BEGIN Material for this task

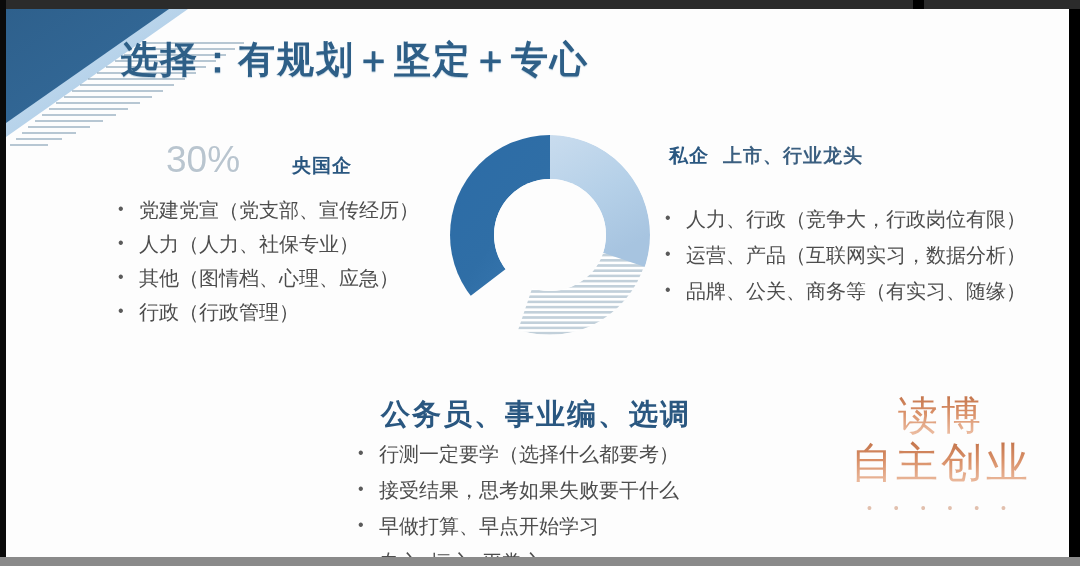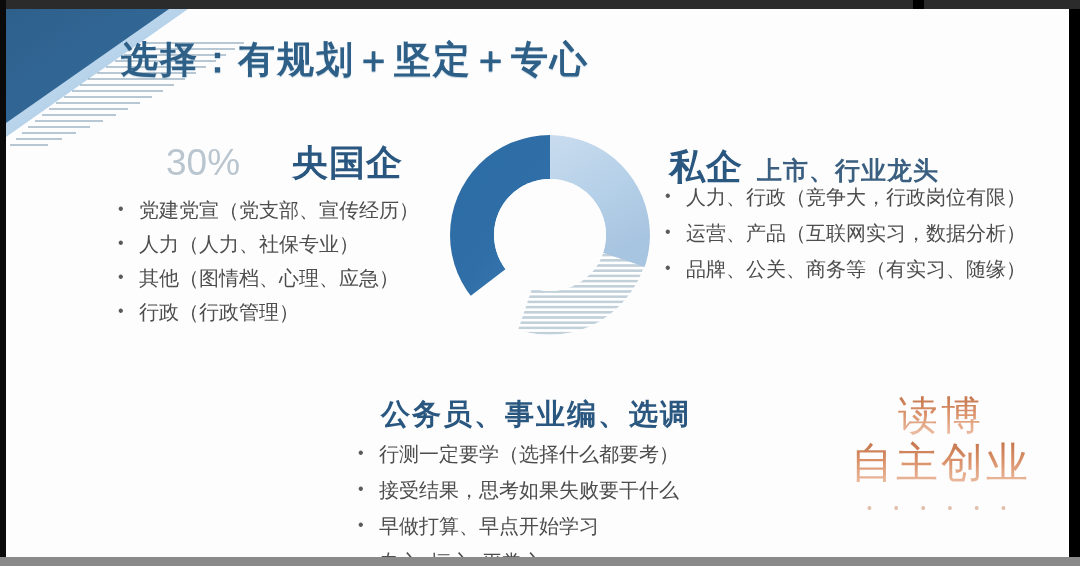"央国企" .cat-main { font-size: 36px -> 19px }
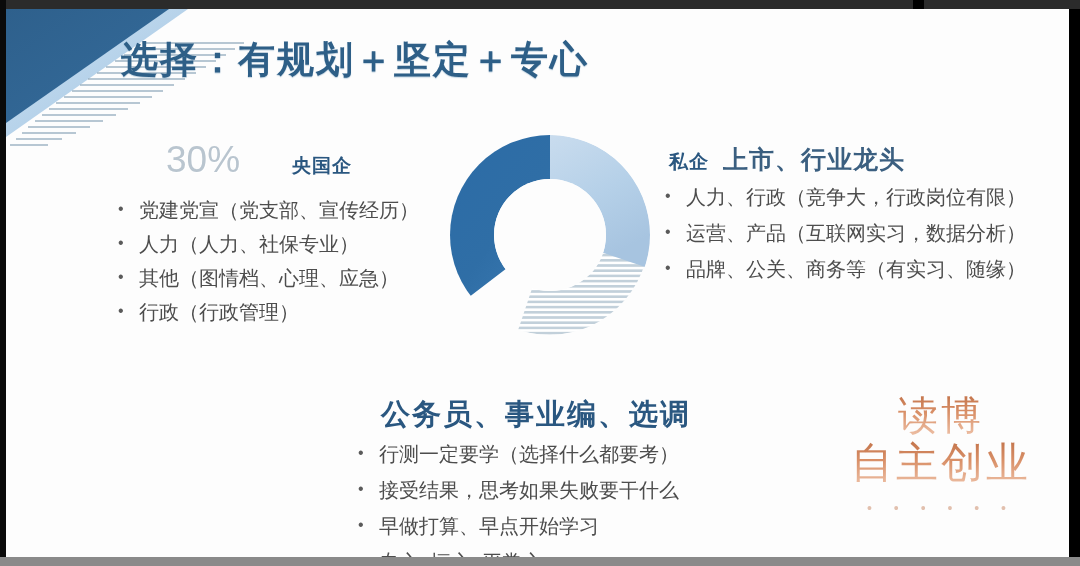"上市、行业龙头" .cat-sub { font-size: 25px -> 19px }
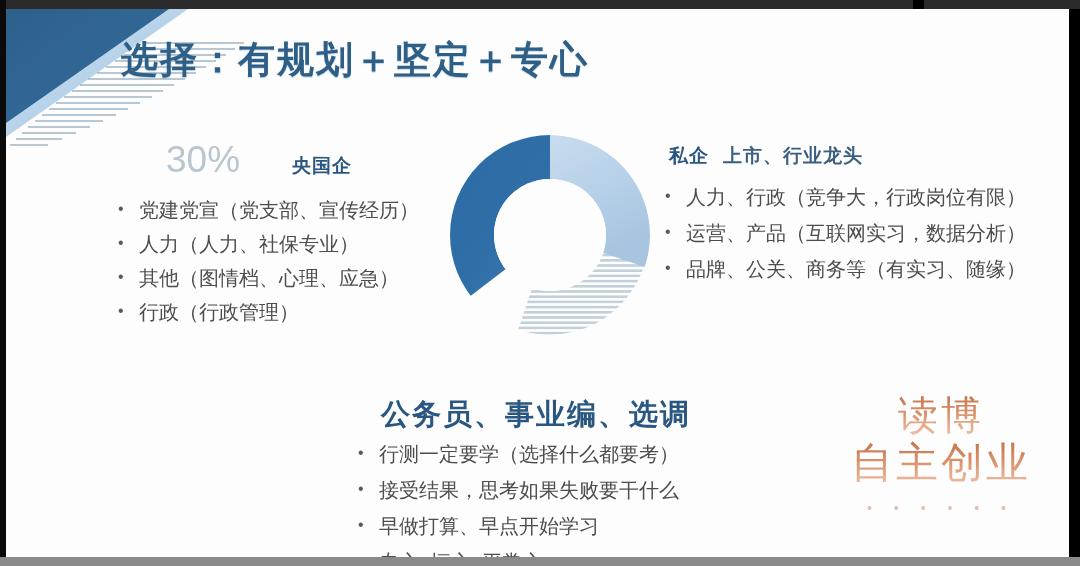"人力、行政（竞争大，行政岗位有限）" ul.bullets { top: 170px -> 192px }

END Material for this task
BEGIN Material for this task

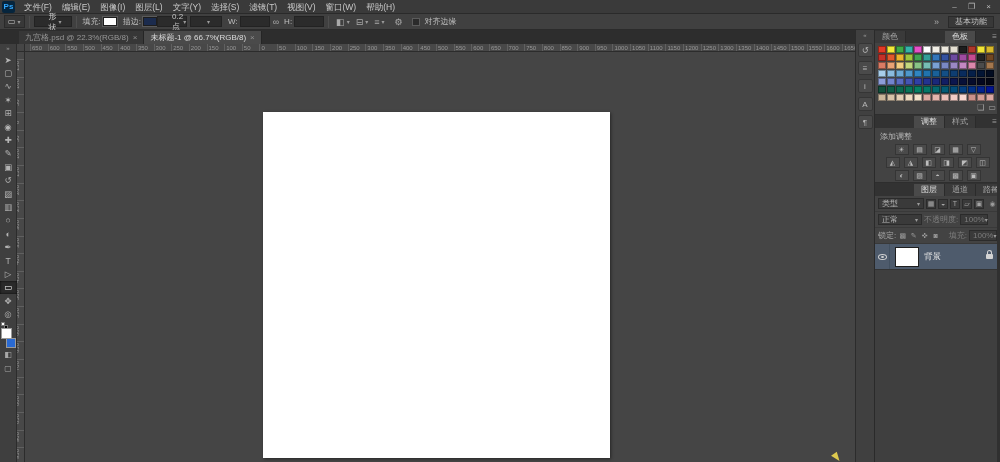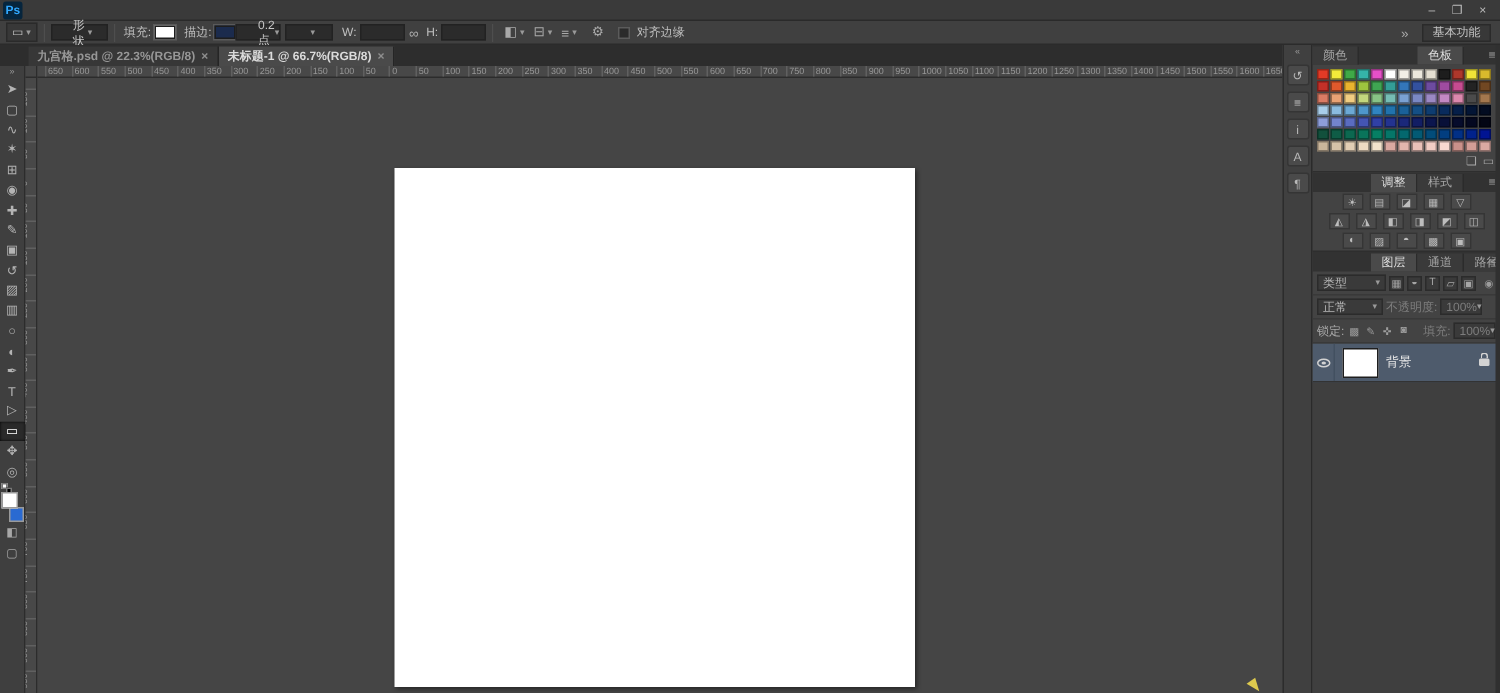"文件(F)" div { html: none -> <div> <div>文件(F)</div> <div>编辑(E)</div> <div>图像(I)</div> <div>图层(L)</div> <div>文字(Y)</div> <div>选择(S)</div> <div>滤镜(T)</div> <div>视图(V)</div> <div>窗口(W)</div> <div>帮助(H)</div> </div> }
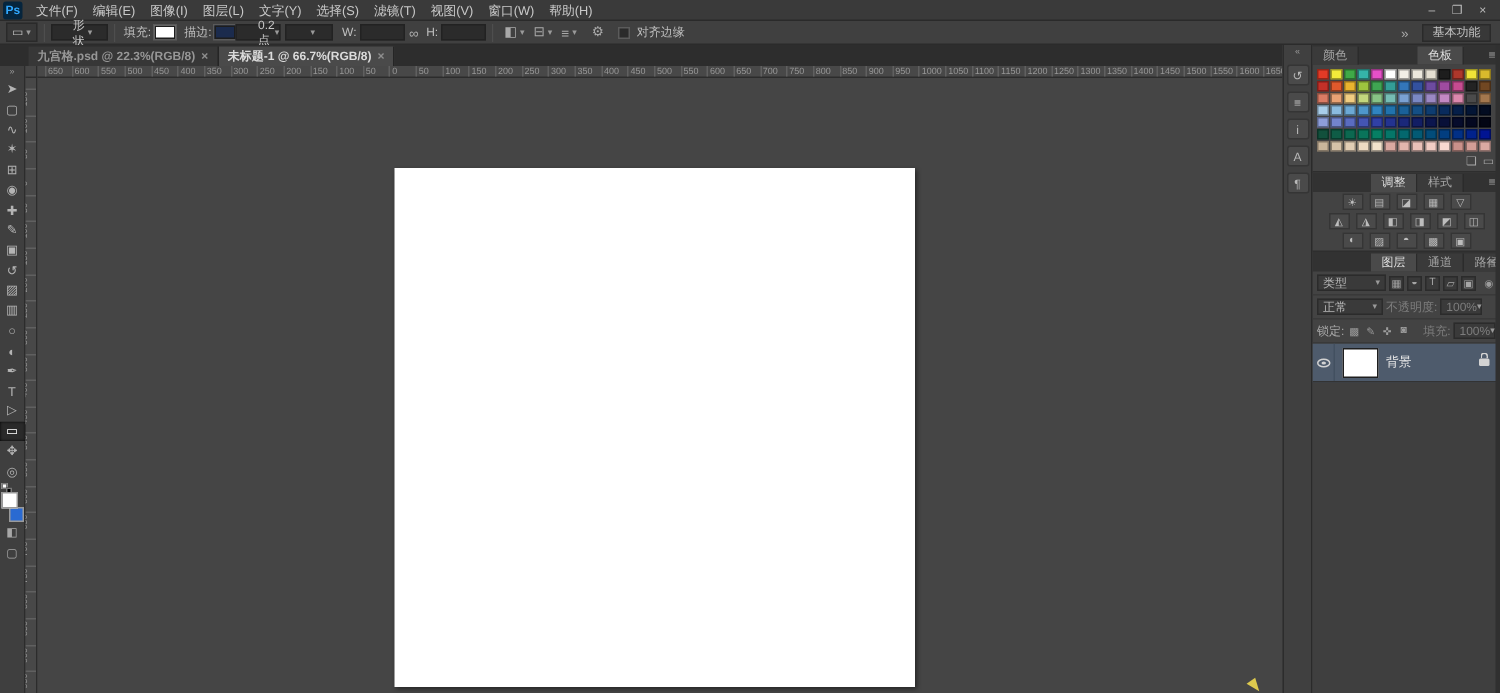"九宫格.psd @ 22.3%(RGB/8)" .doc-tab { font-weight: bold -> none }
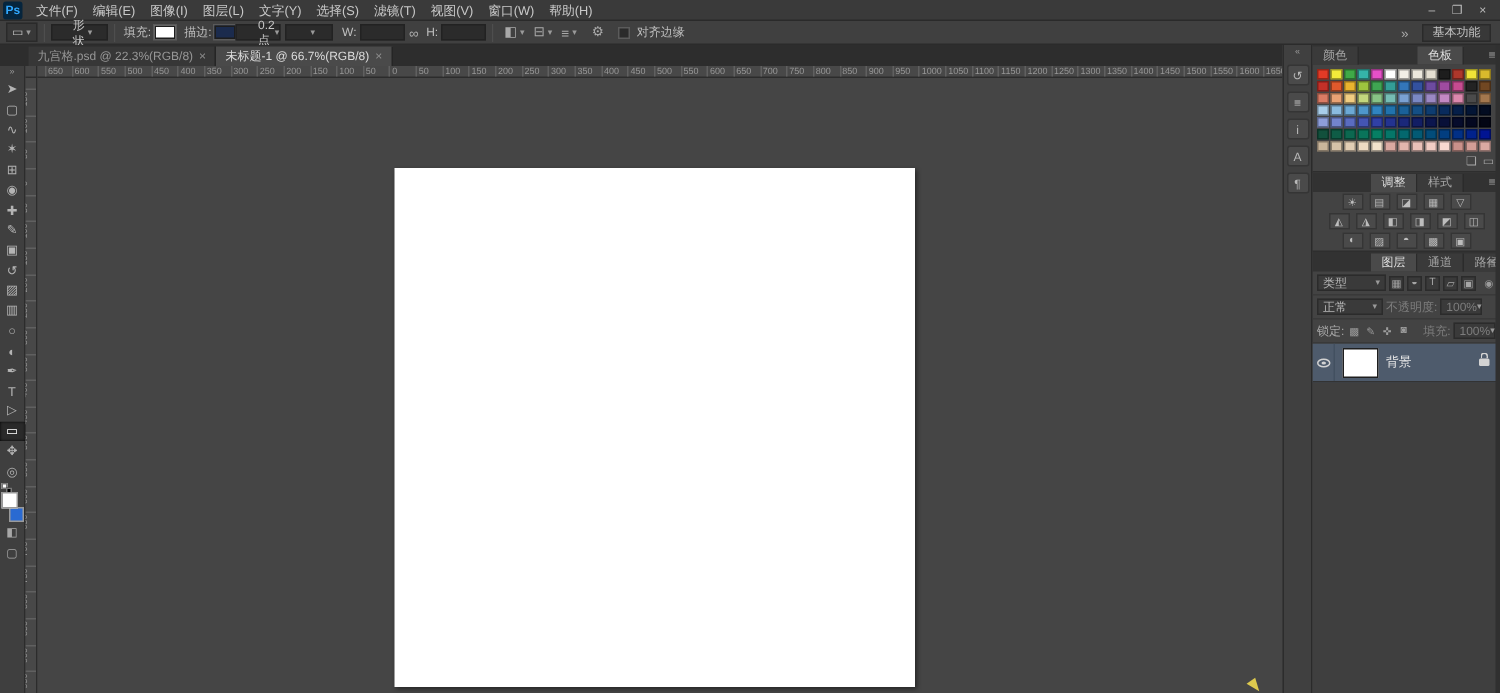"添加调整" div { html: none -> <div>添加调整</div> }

END Material for this task

● Work required:
Pictures aside, return exactly the lines from the data above, starting at the line that has "-> <div> <div>文件(F)</div>" and ending at the line that has "none -> <div>添加调整</div>", both included.

● Expected output:
"文件(F)" div { html: none -> <div> <div>文件(F)</div> <div>编辑(E)</div> <div>图像(I)</div> <div>图层(L)</div> <div>文字(Y)</div> <div>选择(S)</div> <div>滤镜(T)</div> <div>视图(V)</div> <div>窗口(W)</div> <div>帮助(H)</div> </div> }
"九宫格.psd @ 22.3%(RGB/8)" .doc-tab { font-weight: bold -> none }
"添加调整" div { html: none -> <div>添加调整</div> }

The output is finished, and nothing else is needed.